------ Study material
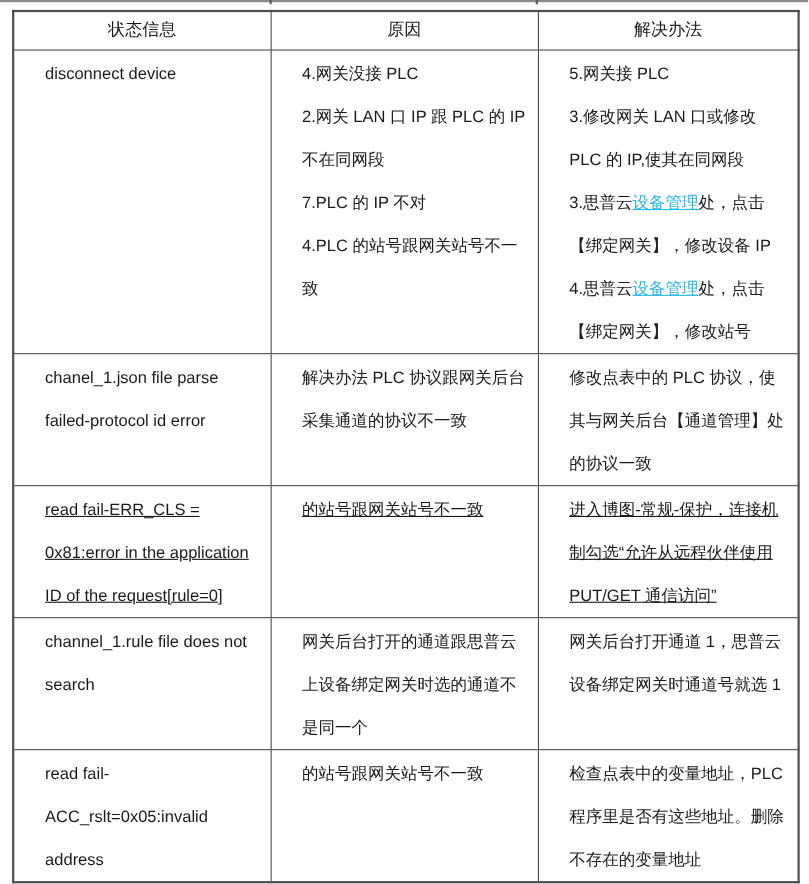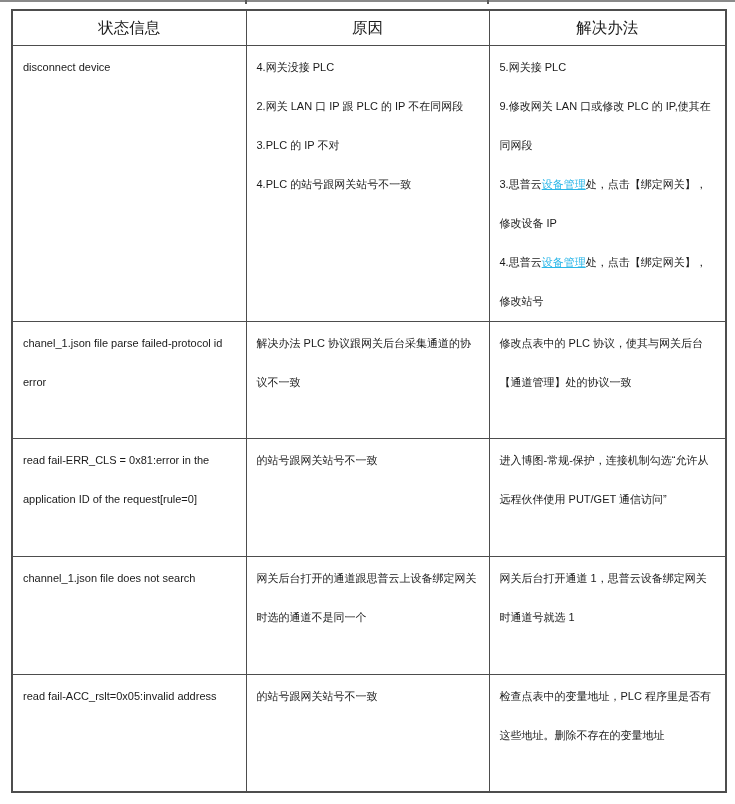--- a/index.html
+++ b/index.html
@@ -49,22 +49,22 @@
     border-collapse: collapse;
     table-layout: fixed;
     border: 2px solid var(--border-color, #4d4d4d);
   }
   col.c1 { width: 234px; }
   col.c2 { width: 243px; }
   col.c3 { width: 237px; }
   th, td {
     border: 1.5px solid var(--border-color, #4d4d4d);
     vertical-align: top;
-    padding: 2px 10px 0 10px;
-    font-size: 11px;
+    padding: 2px 10px 0 28px;
+    font-size: 15px;
     font-weight: normal;
   }
   th {
     height: 34px;
     text-align: center;
     vertical-align: middle;
     padding: 0 4px;
     font-size: 15.5px;
     line-height: 34px;
   }
@@ -100,55 +100,55 @@
       </tr>
     </thead>
     <tbody>
         <tr style="height: 276px;">
           <td>
             <p class="line"><span>disconnect device</span></p>
           </td>
           <td>
             <p class="line"><span>4.网关没接 PLC</span></p>
             <p class="line"><span>2.网关 LAN 口 IP 跟 PLC 的 IP 不在同网段</span></p>
-            <p class="line"><span>3.PLC 的 IP 不对</span></p>
+            <p class="line"><span>7.PLC 的 IP 不对</span></p>
             <p class="line"><span>4.PLC 的站号跟网关站号不一致</span></p>
           </td>
           <td>
             <p class="line"><span>5.网关接 PLC</span></p>
-            <p class="line"><span>9.修改网关 LAN 口或修改 PLC 的 IP,使其在同网段</span></p>
+            <p class="line"><span>3.修改网关 LAN 口或修改 PLC 的 IP,使其在同网段</span></p>
             <p class="line"><span>3.思普云</span><span class="hl">设备管理</span><span>处，点击【绑定网关】，修改设备 IP</span></p>
             <p class="line"><span>4.思普云</span><span class="hl">设备管理</span><span>处，点击【绑定网关】，修改站号</span></p>
           </td>
         </tr>
         <tr style="height: 117px;">
           <td>
             <p class="line"><span>chanel_1.json file parse failed-protocol id error</span></p>
           </td>
           <td>
             <p class="line"><span>解决办法 PLC 协议跟网关后台采集通道的协议不一致</span></p>
           </td>
           <td>
             <p class="line"><span>修改点表中的 PLC 协议，使其与网关后台【通道管理】处的协议一致</span></p>
           </td>
         </tr>
-        <tr style="height: 118px;">
+        <tr style="height: 118px; text-decoration: underline;">
           <td>
             <p class="line"><span>read fail-ERR_CLS = 0x81:error in the application ID of the request[rule=0]</span></p>
           </td>
           <td>
             <p class="line"><span>的站号跟网关站号不一致</span></p>
           </td>
           <td>
             <p class="line"><span>进入博图-常规-保护，连接机制勾选“允许从远程伙伴使用 PUT/GET 通信访问”</span></p>
           </td>
         </tr>
         <tr style="height: 118px;">
           <td>
-            <p class="line"><span>channel_1.json file does not search</span></p>
+            <p class="line"><span>channel_1.rule file does not search</span></p>
           </td>
           <td>
             <p class="line"><span>网关后台打开的通道跟思普云上设备绑定网关时选的通道不是同一个</span></p>
           </td>
           <td>
             <p class="line"><span>网关后台打开通道 1，思普云设备绑定网关时通道号就选 1</span></p>
           </td>
         </tr>
         <tr style="height: 117px; margin-left: 32px;">
           <td>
------------
### Problem statement
How many lines of the entries include the string "设备管理"? Answer with a number and no other words.

### Exercise solution
2